Cuando lo sencillo se vuelve un lujo, solo queda redescubrir el mundo.
Llevaba demasiados días encerrada en su minúsculo piso con vistas al centro de una ciudad desierta. Se sentía agotada y sin ideas para retener a Miguel en casa. Con sus cinco años, parecía entenderlo todo, aunque no dejaba de ser un niño que necesitaba salir a la calle a jugar con sus amiguitos y recibir el cariño de sus seres queridos. Sabía que el pequeño echaba de menos a su abuela y hablar con ella por teléfono solo hacía que se sintiera todavía más triste.
Desganada, se levantó del sofá dejando a su hijo viendo dibujos animados. Necesitaba tener las manos ocupadas para distraer la mente. Pensó en cocinar algo, pero, al abrir la nevera, tan vacía como su cuenta bancaria, le costó retener las lágrimas. Desde el primer día del confinamiento no había podido trabajar y los pocos ahorros que tenía apenas llegaban para pagar las facturas.
‘Necesito un milagro’ susurró, mientras alcanzaba un pequeño paquetito envuelto en papel de aluminio. Al abrirlo, la alcanzó un olor agradable y dulce, como el de las nubes en primavera. El tacto de la levadura era suave y sedoso. La desmenuzó y la disolvió con un poco de azúcar en medio vaso de agua. Dejó la mezcla sobre la mesa, justo donde caían los último rayos de sol del día, y sacó la harina del armario. Abrió la bolsa de papel y el polvo blanco se elevó con ligereza sobre la encimera, como la niebla que utilizan los ilusionistas. Juntó los dos ingredientes, la mezcla de levadura y la harina, añadió una pizca de sal y empezó a amasarlos con suavidad. Poco a poco la masa empezaba a tener consistencia y ella a recuperar la calma. Cuando por fin consiguió formar una bola, la dejó reposar y, cuando ésta duplicó su volumen, la metió en el horno.
Para acompañarlo preparó un chocolate caliente. Desde siempre su olor a rosas conseguía animarla, por no hablar de su sabor dulce y textura cremosa deshaciéndose en la boca. Miguel entró en la cocina justo cuando había terminado.
—Mami, ¿qué haces?
—Estoy preparando una sorpresa. Hoy vamos a recibir una visita muy especial.
—¿Una visita? ¿Y si nos contagian? —el niño no ocultaba el miedo.
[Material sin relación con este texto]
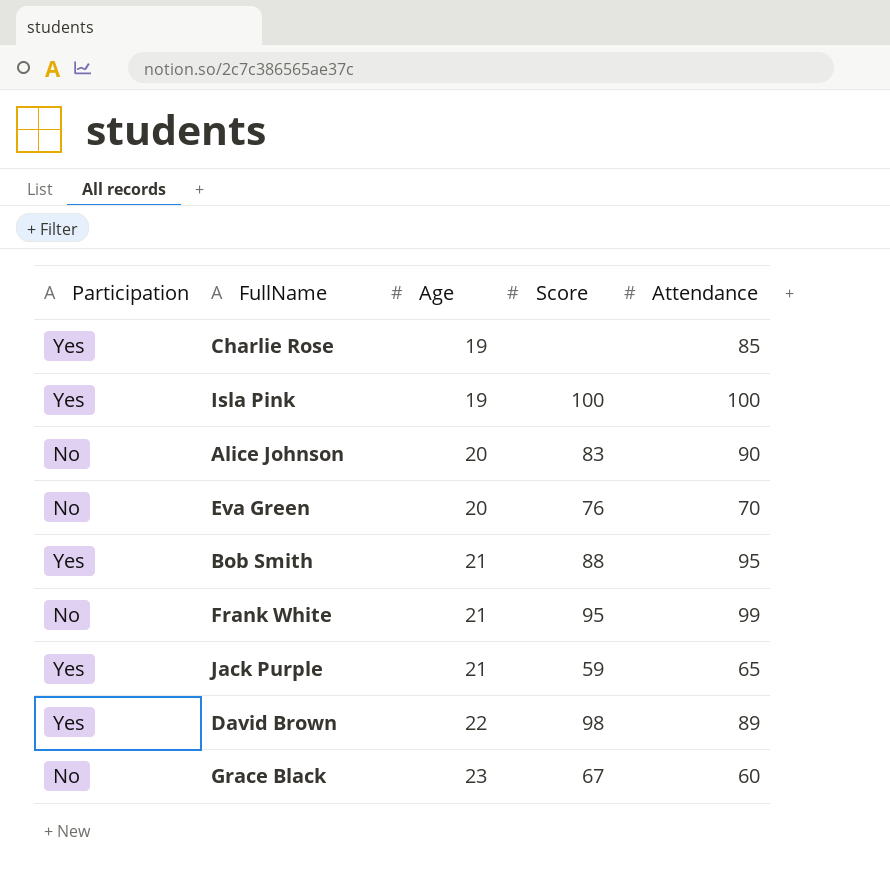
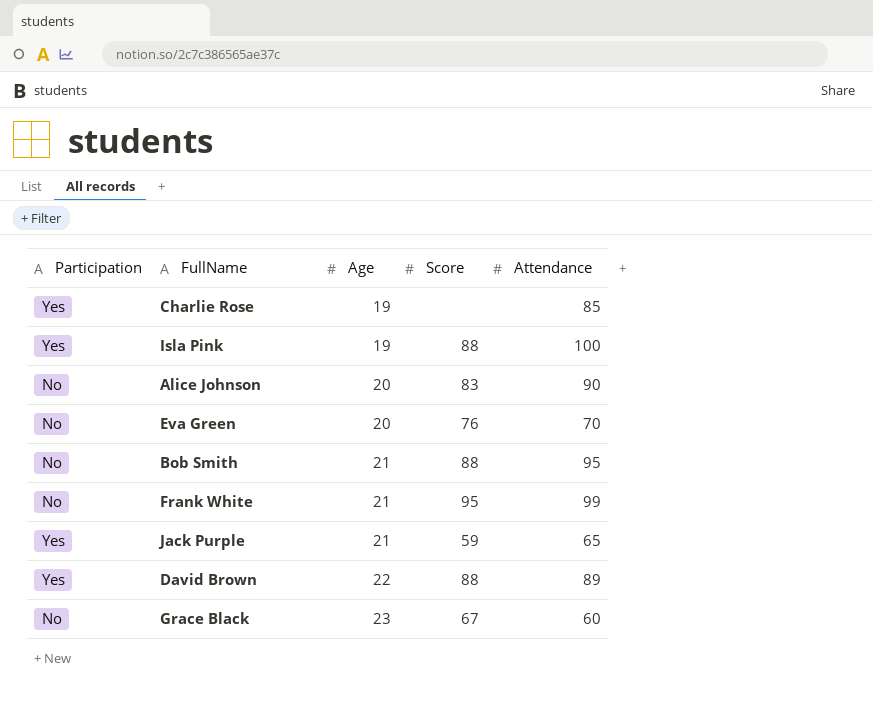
Isla Pink | Score: 100 -> 88
Bob Smith | Participation: Yes -> No
David Brown | Score: 98 -> 88

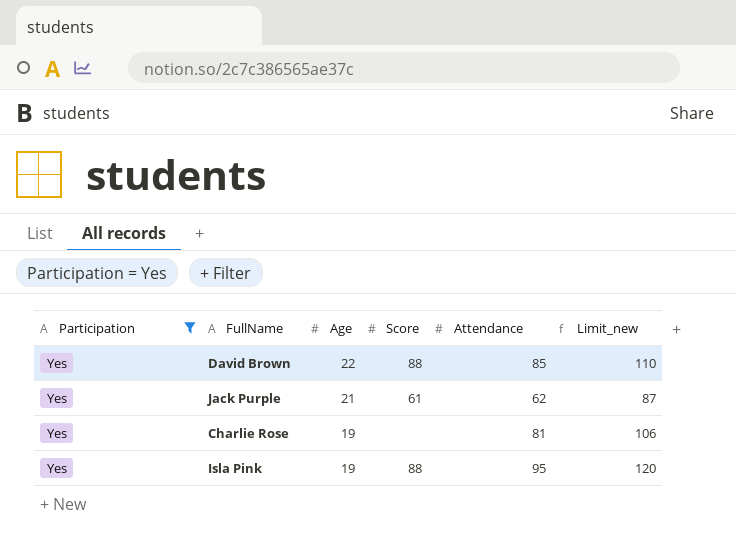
filter: none -> Participation = Yes
row order: Age ascending -> Age descending
column Limit_new | formula: none -> [Attendance] + 25
David Brown | Attendance: 89 -> 85
Jack Purple | Score: 59 -> 61
Jack Purple | Attendance: 65 -> 62
Charlie Rose | Attendance: 85 -> 81
Isla Pink | Attendance: 100 -> 95

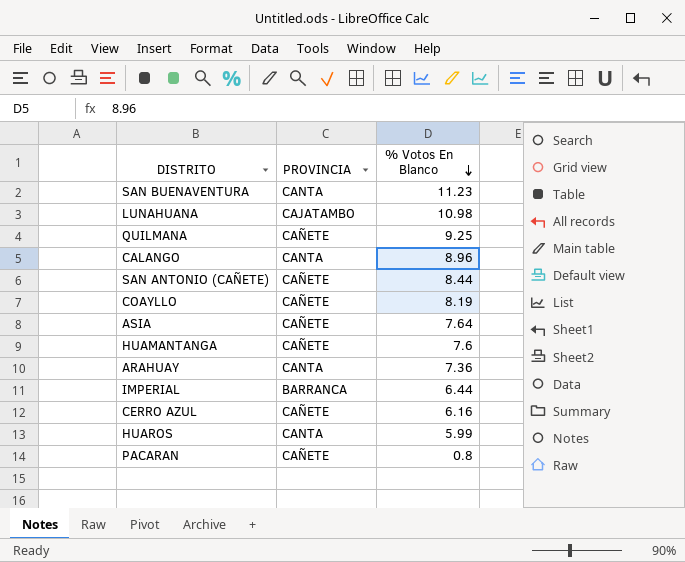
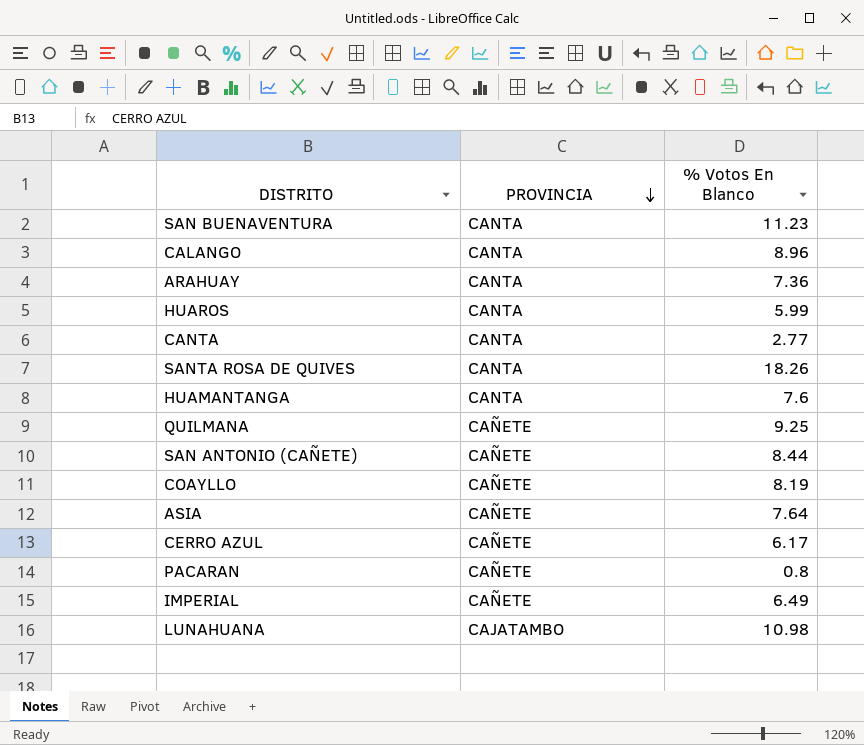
row order: % Votos En Blanco descending -> PROVINCIA descending
row CANTA: none -> CANTA | 2.77
row SANTA ROSA DE QUIVES: none -> CANTA | 18.26
HUAMANTANGA | PROVINCIA: CAÑETE -> CANTA
CERRO AZUL | % Votos En Blanco: 6.16 -> 6.17
IMPERIAL | PROVINCIA: BARRANCA -> CAÑETE
IMPERIAL | % Votos En Blanco: 6.44 -> 6.49

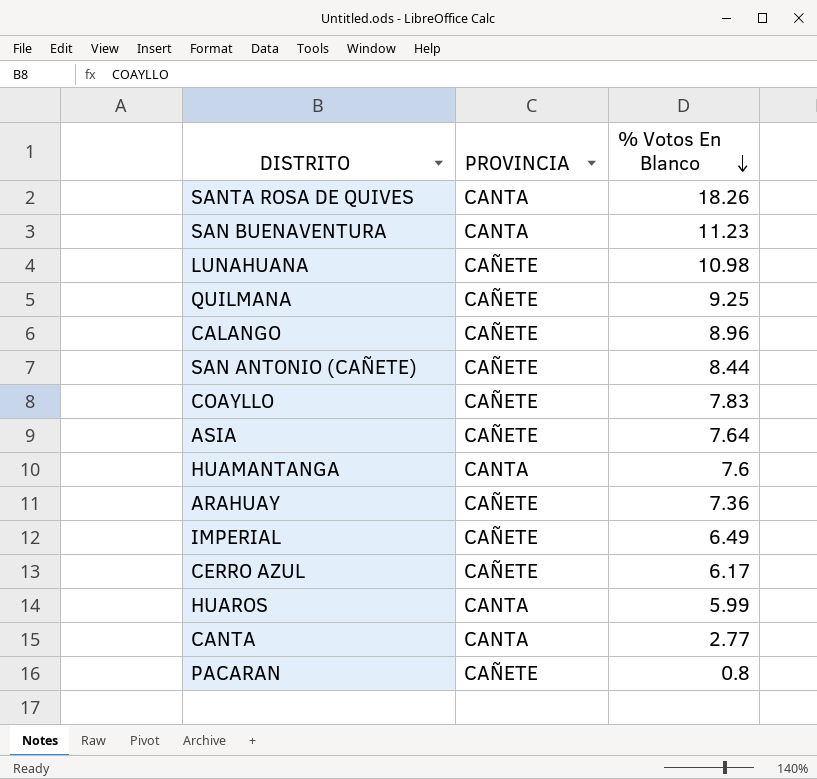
row order: PROVINCIA descending -> % Votos En Blanco descending
LUNAHUANA | PROVINCIA: CAJATAMBO -> CAÑETE
CALANGO | PROVINCIA: CANTA -> CAÑETE
COAYLLO | % Votos En Blanco: 8.19 -> 7.83
ARAHUAY | PROVINCIA: CANTA -> CAÑETE

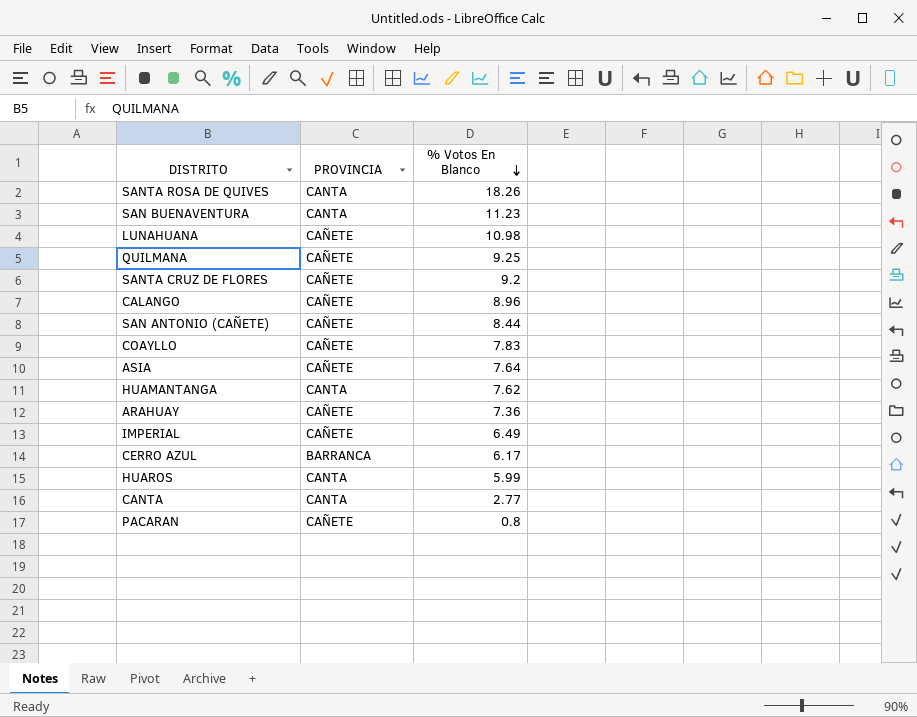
row SANTA CRUZ DE FLORES: none -> CAÑETE | 9.2
HUAMANTANGA | % Votos En Blanco: 7.6 -> 7.62
CERRO AZUL | PROVINCIA: CAÑETE -> BARRANCA

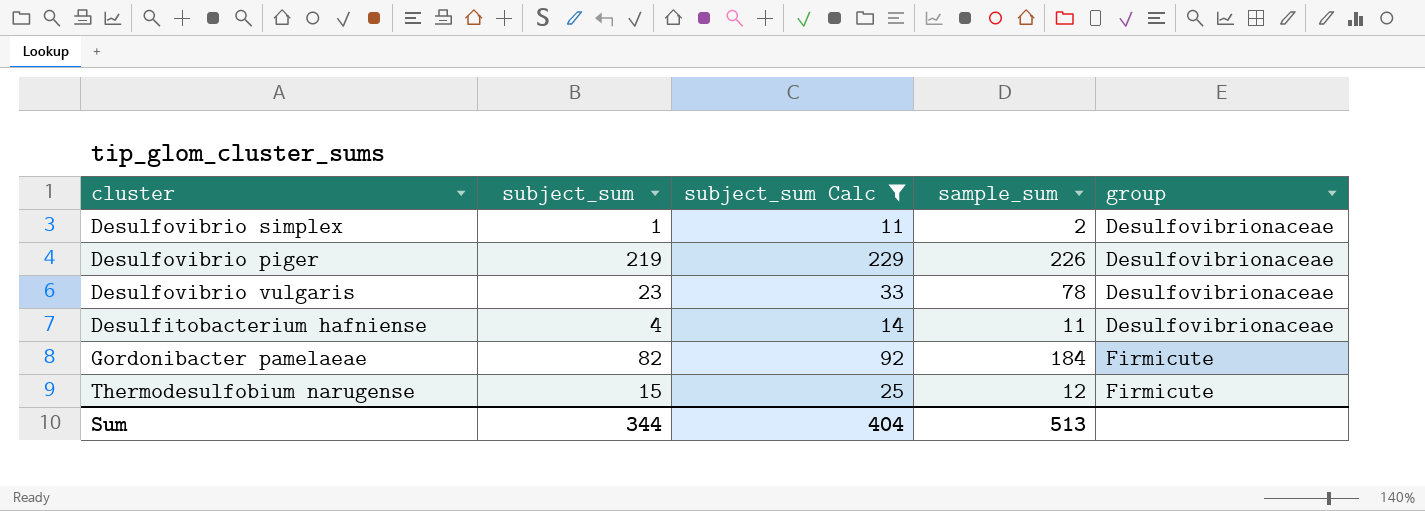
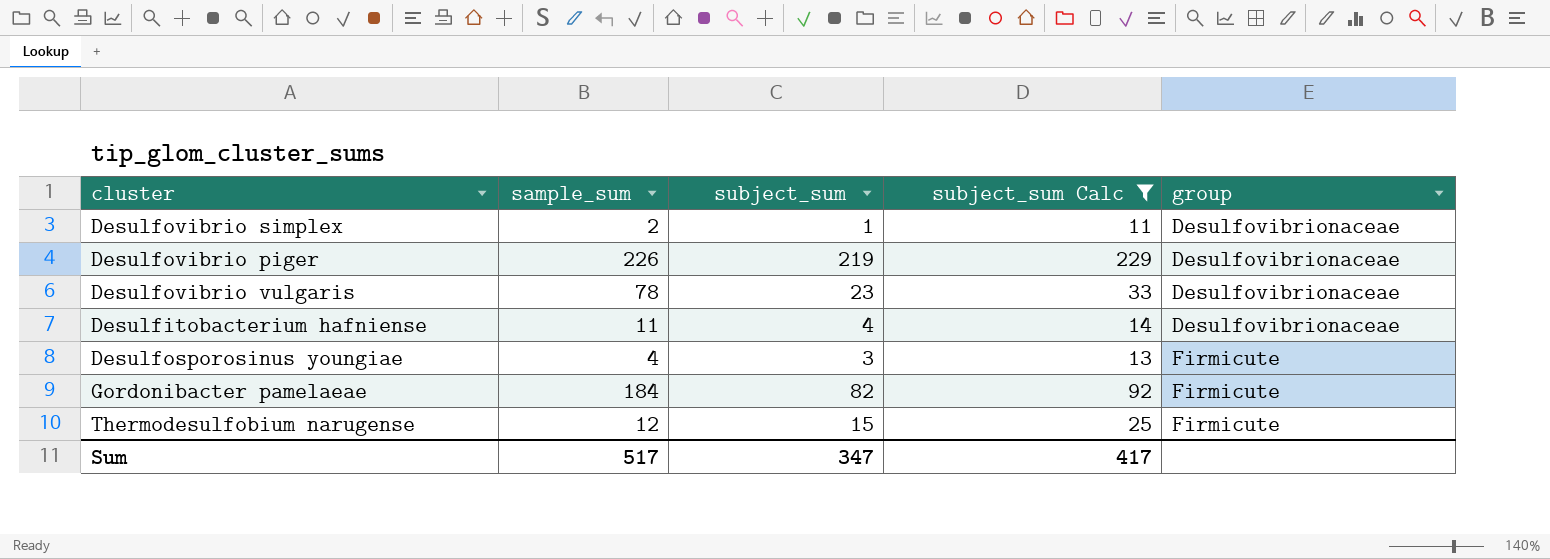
column sample_sum | position: 4 -> 2
row Desulfosporosinus youngiae: none -> 4 | 3 | 13 | Firmicute
Sum | sample_sum: 513 -> 517
Sum | subject_sum: 344 -> 347
Sum | subject_sum Calc: 404 -> 417

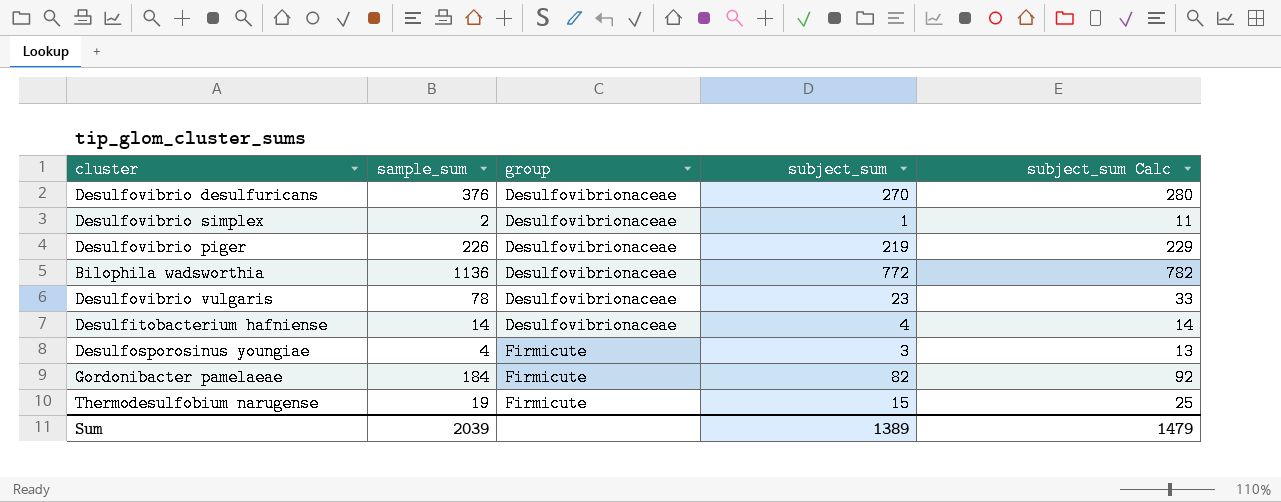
filter: subject_sum Calc <= 229 -> none
column group | position: 5 -> 3
Desulfitobacterium hafniense | sample_sum: 11 -> 14
Thermodesulfobium narugense | sample_sum: 12 -> 19
Sum | sample_sum: 517 -> 2039
Sum | subject_sum: 347 -> 1389
Sum | subject_sum Calc: 417 -> 1479

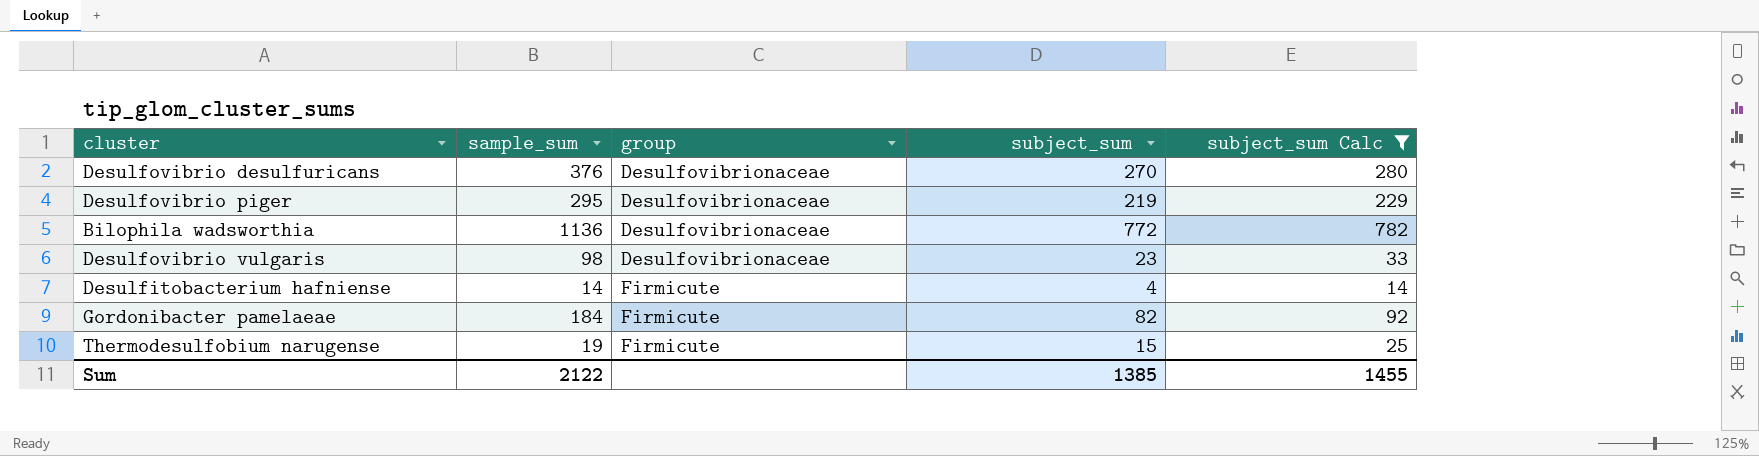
filter: none -> subject_sum Calc >= 14
Desulfovibrio piger | sample_sum: 226 -> 295
Desulfovibrio vulgaris | sample_sum: 78 -> 98
Desulfitobacterium hafniense | group: Desulfovibrionaceae -> Firmicute
Sum | sample_sum: 2039 -> 2122
Sum | subject_sum: 1389 -> 1385
Sum | subject_sum Calc: 1479 -> 1455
—Tranquilo… Ven y cierra los ojos —al decirlo abrazó al pequeño. Ella también cerró sus ojos y se dejó envolver por un olor a pan recién hecho y a sus flores favoritas. Un olor a hogar, a su madre cantando en la cocina. Olor de días fríos, de abrazos y risas.
—¡La abuela! ¡Has hecho que la abuela esté aquí! —dijo feliz.
Se quedaron así bastante rato más, abrazados y con los ojos cerrados, dándole vida a ese recuerdo tan dulce de alguien que, a escasos kilómetros, pero a una distancia insalvable, cerraba los ojos al abrir un bote de nutella que había comprado para su nieto.